Upstate New York
The wholesomeness that personifies Upstate New York is a reflection of its small-town hominess, sense of community, and time-tested sustainability. Here remembrances were born that are now as comfortable as an old pair of slippers. It seems you can’t, after all, take the country out of the boy.
Defining this affinity is akin to defining an emotion;
difficult to describe but you know it when you feel it. I was raised in a village hugging the upper reaches of the Susquehanna River, surrounded by forested hills, farmlands, streams, and lakes.
The upstate way
It was a natural and not uncommon progression for boys and girls to acquire wood lore, water sense, mechanical aptitude, how to build, and how to adapt - skills that have served me faithfully. Nearly every day was an outdoor adventure; In how many areas near you can a boy check his creek-staked muskrat traps while on a morning walk to school?
I wish I could fully share the exhilaration I felt, describe how I couldn't sleep the night before, knowing that dad was taking us smelting at Cayuga or Seneca, or to the Canadian fish camp on the Rideau Chain, or hunting with Ray and Dickie Fuller, walleye pike fishing with my brother, or...
I exuded a 12-year-old's pride when my parents (although worrying as parents do) trusted my skills and sense enough to permit my friends and me to camp for the weekend in the woods, unsupervised, bringing only a fishing pole, tackle, and a rucksack containing odd bits of gear to provide sustenance and improvise shelter.
How wonderful it felt on a hot, sweltering day to plunge into the chill waters of Nanticoke Creek from the rope swing tied to a branch of the towering sycamore tree alongside Baxter's Hole. Imagine the surprise experienced by my young friends when they learned that my mom was the most accomplished (and most avid) of my family at catching and cleaning fish. She had the gift, my mom, and it was the '50s - she was a jewel.
The textures of youth
There is more, so much more. There it was where I met my first true love,
discovered the thrill and roar of auto racing, rode horses, worked the farms, competed in sport, explored the glens, roamed the hills, achieved success, and experienced failure and how to deal with it. Locally-owned hunting and fishing shops were everywhere, a few of which were established in garages or barns.

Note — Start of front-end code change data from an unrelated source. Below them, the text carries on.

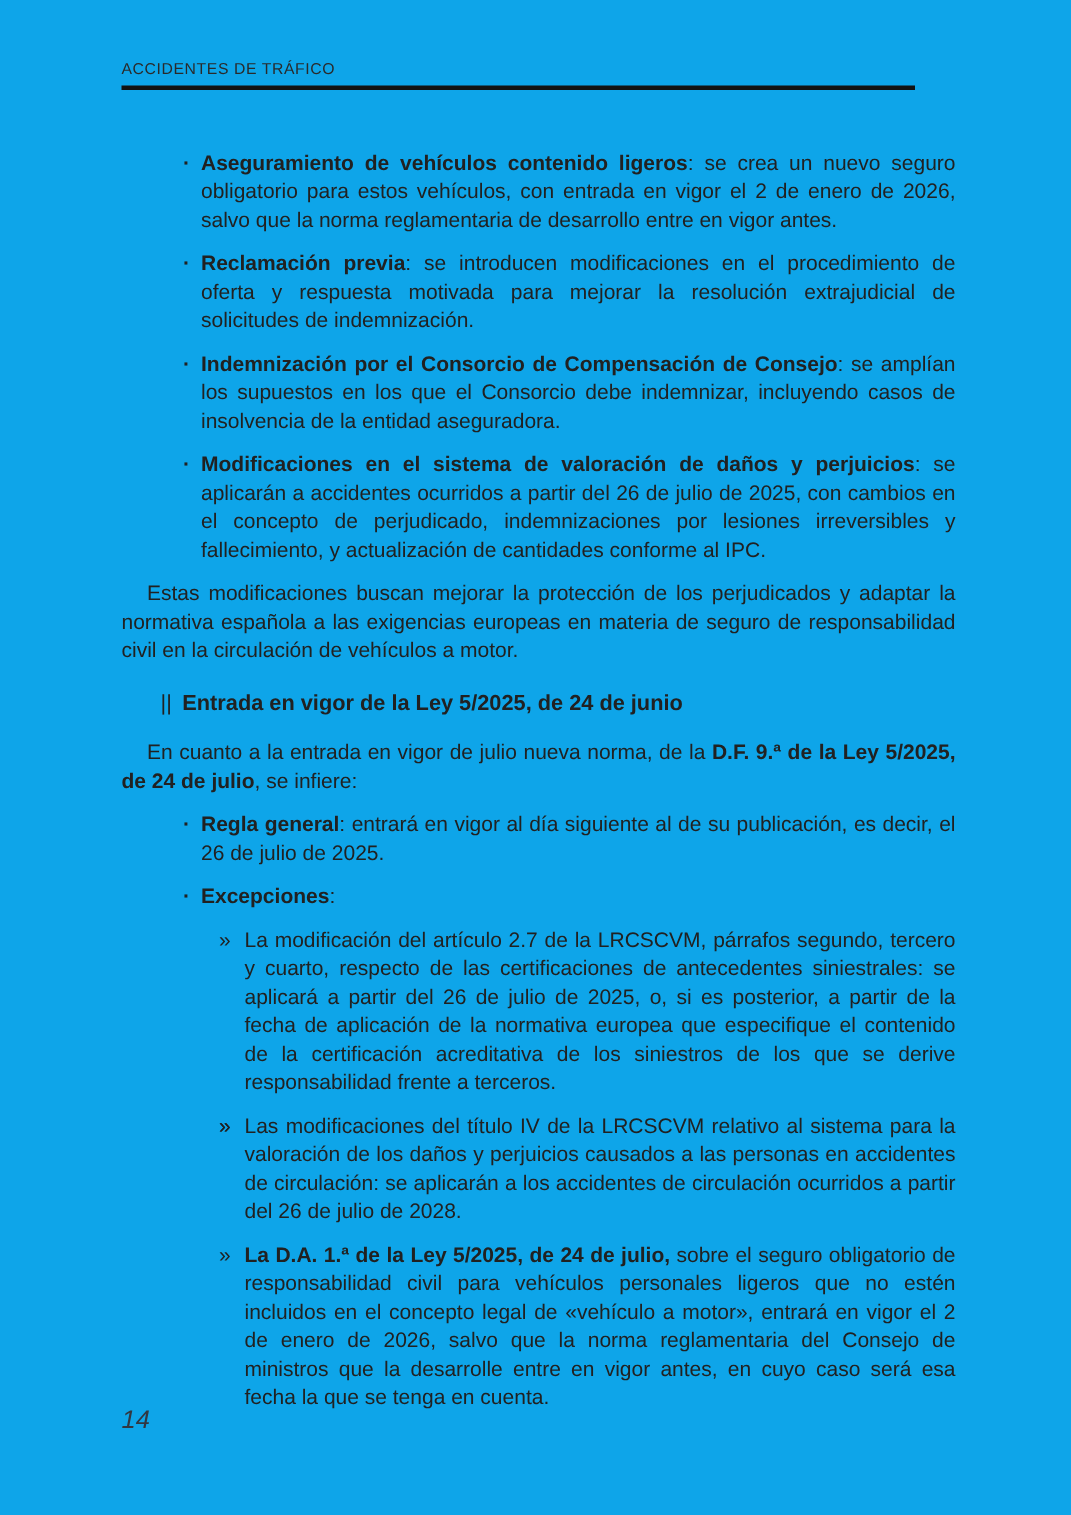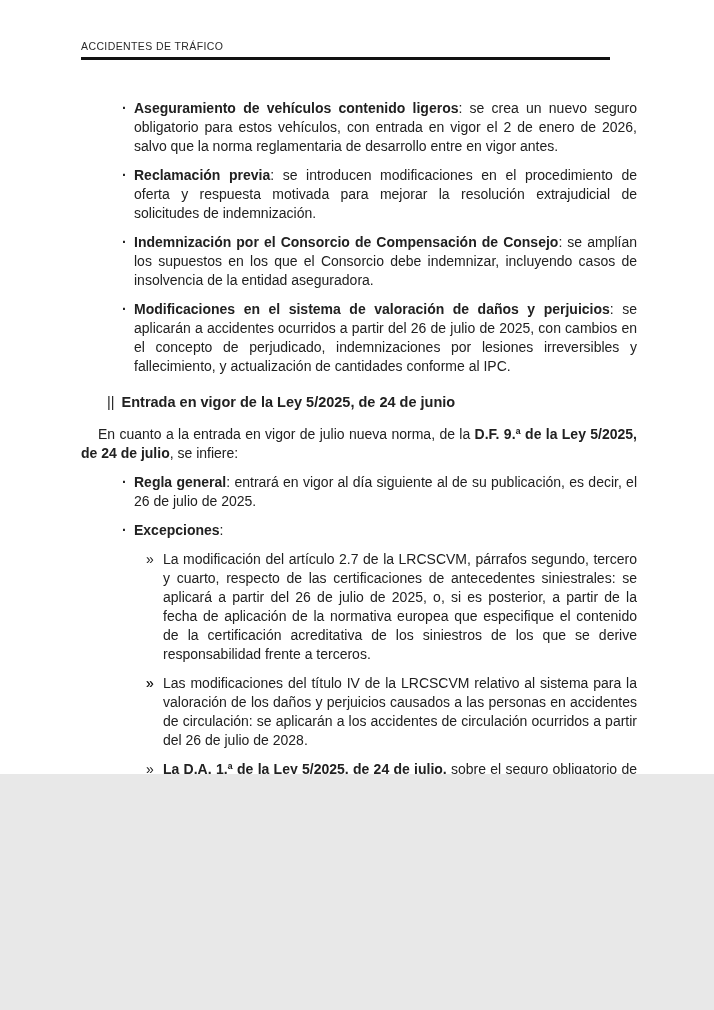"ACCIDENTES DE TRÁFICO" .page { background: #ffffff -> #0ea5e9; height: 774px -> 1010px }
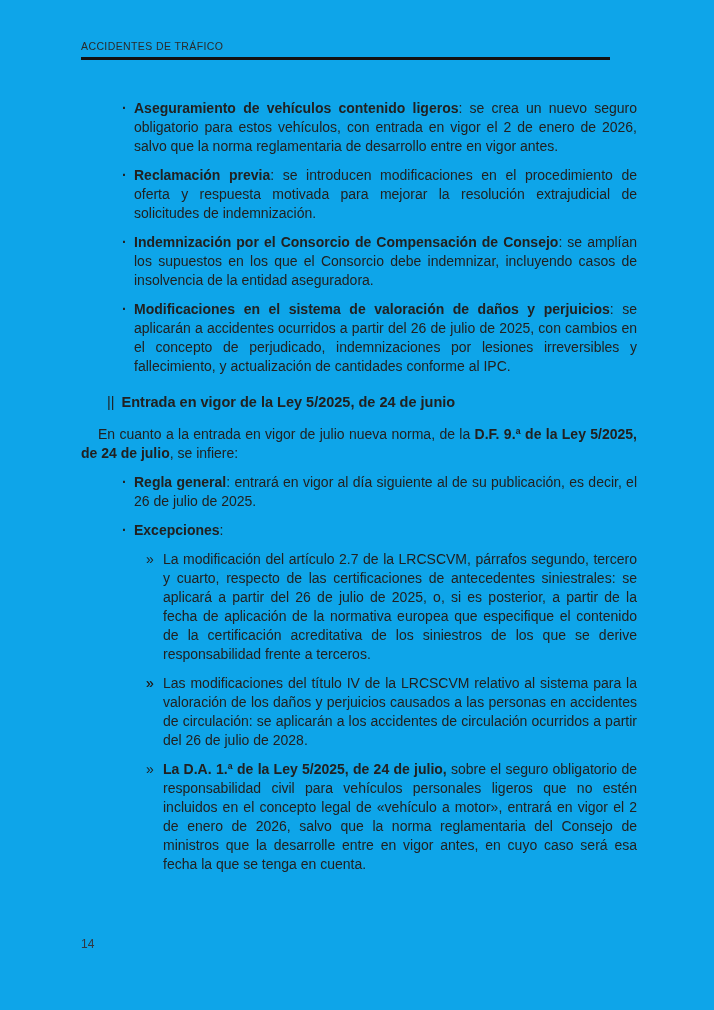"Estas modificaciones buscan mejorar la" div.block { html: none -> <div><span>Estas modificaciones buscan mejorar la protección de los perjudicados y adaptar la normativa española a las exigencias europeas en materia de seguro de responsabilidad civil en la circulación de vehículos a motor.</span></div> }
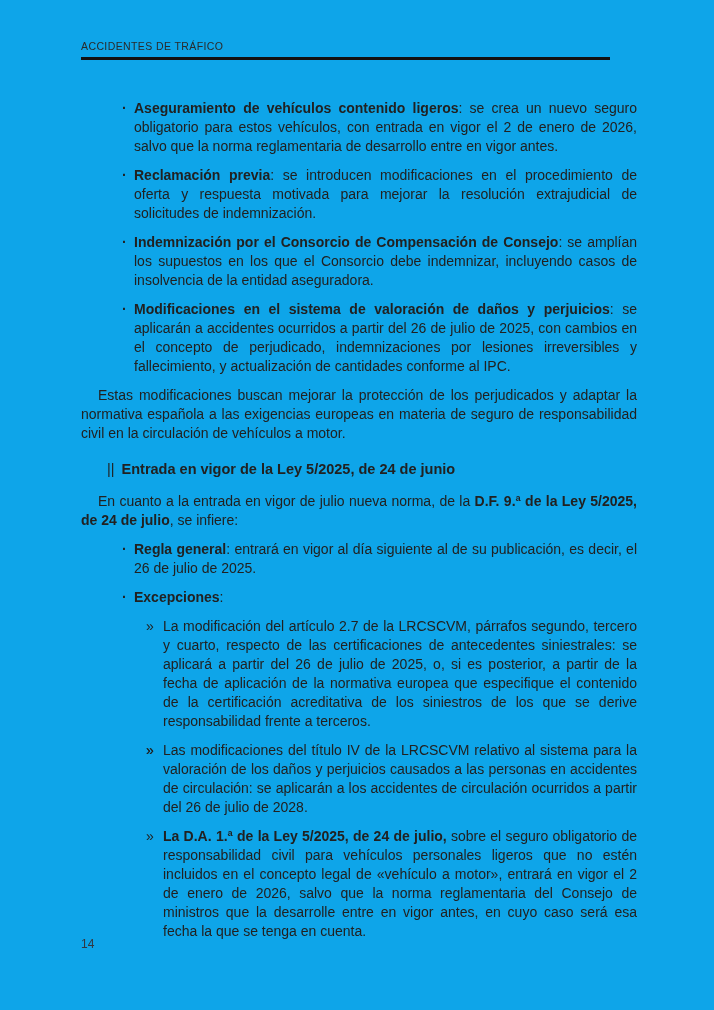"14" .footer { font-size: 12px -> 17px; font-style: none -> italic }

There were no malls nor convenience stores, school was for learning, going "Downtown" was an event, television was insignificant, and baseball was king. How vividly I recall neighbor Blondie's old Philco radio sitting on a rickety chair next to his tool barn, spitting out Mel Allen's play-by-play as that sturdy old man weeded his considerable garden. Or the taste of a freshly-picked, sun-warmed tomato as Uncle Jerry and I trimmed sucker shoots from our own tomato plants, armed with salt shakers in our back pockets.
Warmth of remembrance
How clearly I see so many of those moments, smell the spruce trees, feel the warmth of the sun. All are now separated from me by the years and yet indelibly etched within, and by God's good grace they will never be erased until my passing. Everything existing and everyone living there were bound in a common frame, for Upstate itself was a proceeding; a full-time experience rather than simply a place in which to experience.
Although I now reside further from there than nearer, I frequently return and always will. Things change, places grow or diminish. Time's passage tends to dull the acuteness of unpleasant memories while enhancing the pleasant. There are malls now where once stood corn and alfalfa fields, convenience stores have replaced the green grocer and butcher, and downtown no longer wields the magic it once cast over a young boy. And yet the woods, lakes, and wildlife endure, conservation remains the Golden Rule, people are still hearty and neighborly, and communities live on despite today's drive-through mindset and hedonistic need for immediacy.
Think I'll head over to the crick, take and do some chub fishin', and I'm pret'near there already.